| PROBLEM DETAILS |
Taking only the lines of the data below from the line with "tax: 8.875% = 834.41 -> 8.875% = 933.63" to the line with "100x Draping Fabrics - London: 5 -> 4", ends included, write them out exactly and without pictures.

| Detected change data |
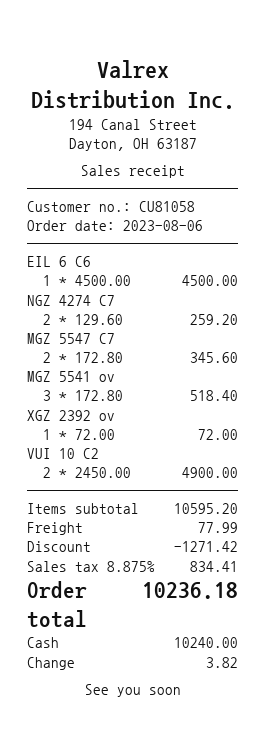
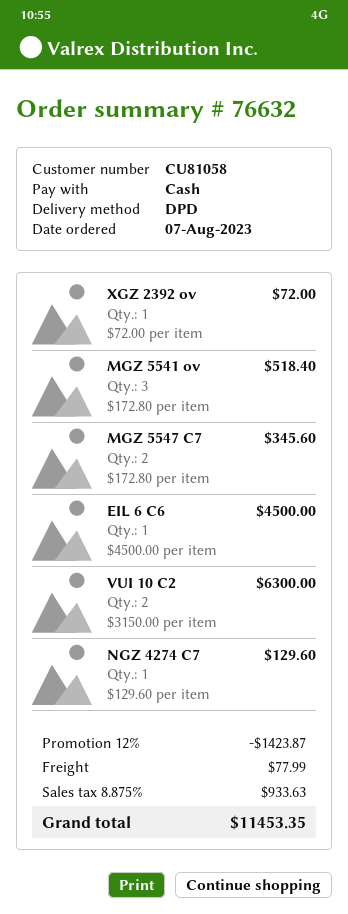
order date: 2023-08-06 -> 2023-08-07
NGZ 4274 C7: 2 x 129.60 = 259.20 -> 1 x 129.60 = 129.60
VUI 10 C2: 2 x 2450.00 = 4900.00 -> 2 x 3150.00 = 6300.00
discount: 1271.42 -> 1423.87
tax: 8.875% = 834.41 -> 8.875% = 933.63
total: 10236.18 -> 11453.35

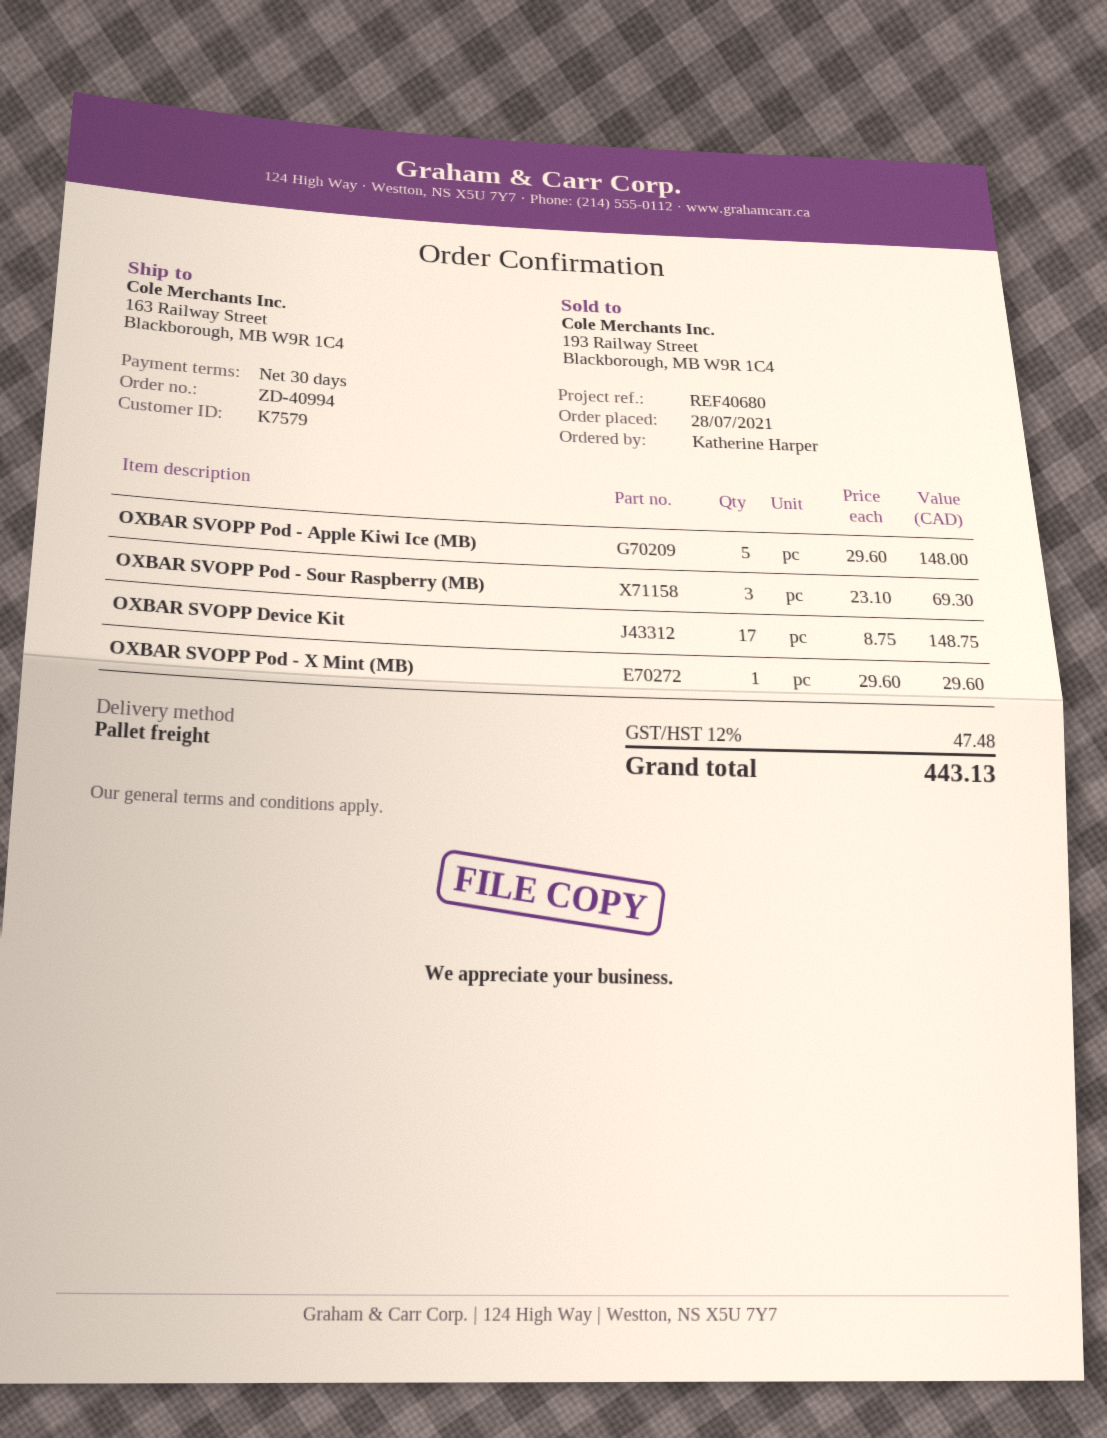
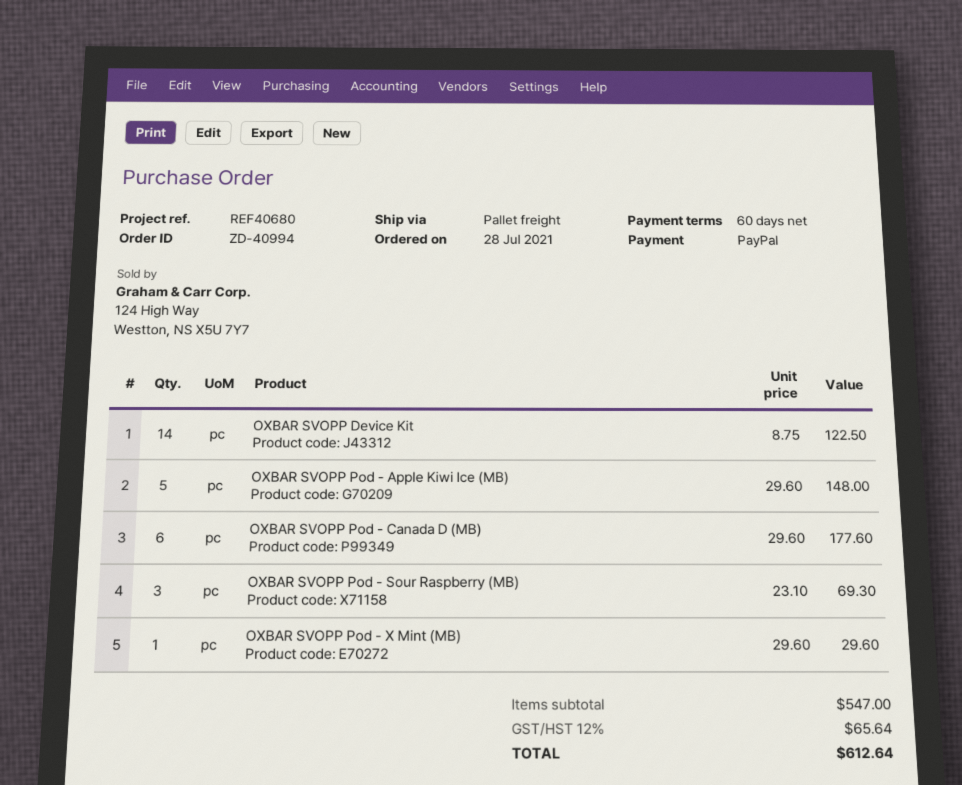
payment terms: 30 days -> 60 days
OXBAR SVOPP Device Kit: 17 x 8.75 = 148.75 -> 14 x 8.75 = 122.50
OXBAR SVOPP Pod - Canada D (MB): none -> 6 x 29.60 = 177.60
tax: 12% = 47.48 -> 12% = 65.64
total: 443.13 -> 612.64

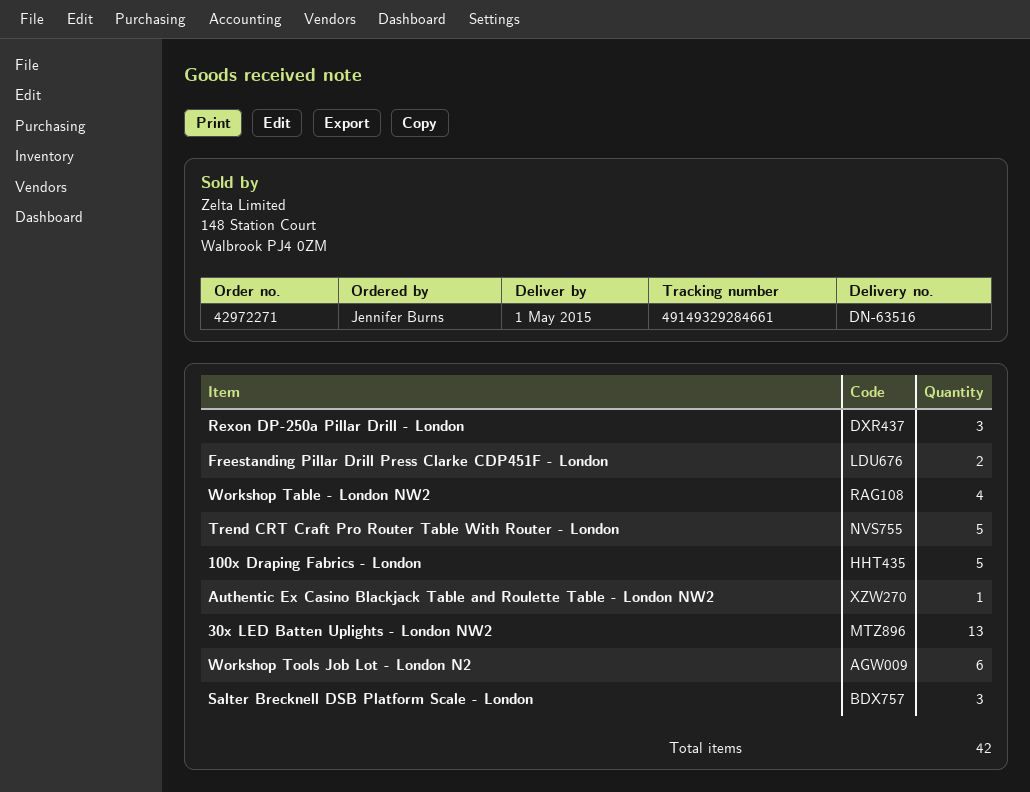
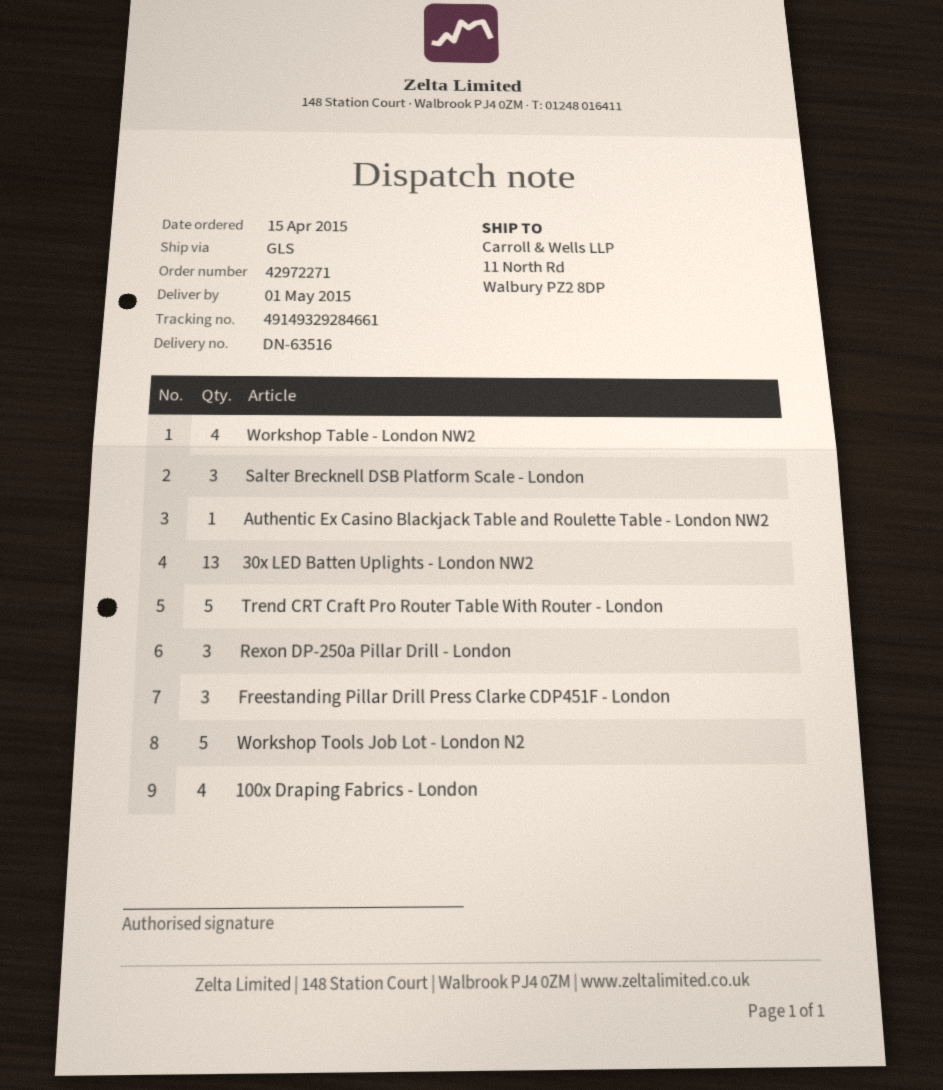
Freestanding Pillar Drill Press Clarke CDP451F - London: 2 -> 3
100x Draping Fabrics - London: 5 -> 4
Workshop Tools Job Lot - London N2: 6 -> 5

| OUTPUT OF THE EXERCISE |
tax: 8.875% = 834.41 -> 8.875% = 933.63
total: 10236.18 -> 11453.35

payment terms: 30 days -> 60 days
OXBAR SVOPP Device Kit: 17 x 8.75 = 148.75 -> 14 x 8.75 = 122.50
OXBAR SVOPP Pod - Canada D (MB): none -> 6 x 29.60 = 177.60
tax: 12% = 47.48 -> 12% = 65.64
total: 443.13 -> 612.64

Freestanding Pillar Drill Press Clarke CDP451F - London: 2 -> 3
100x Draping Fabrics - London: 5 -> 4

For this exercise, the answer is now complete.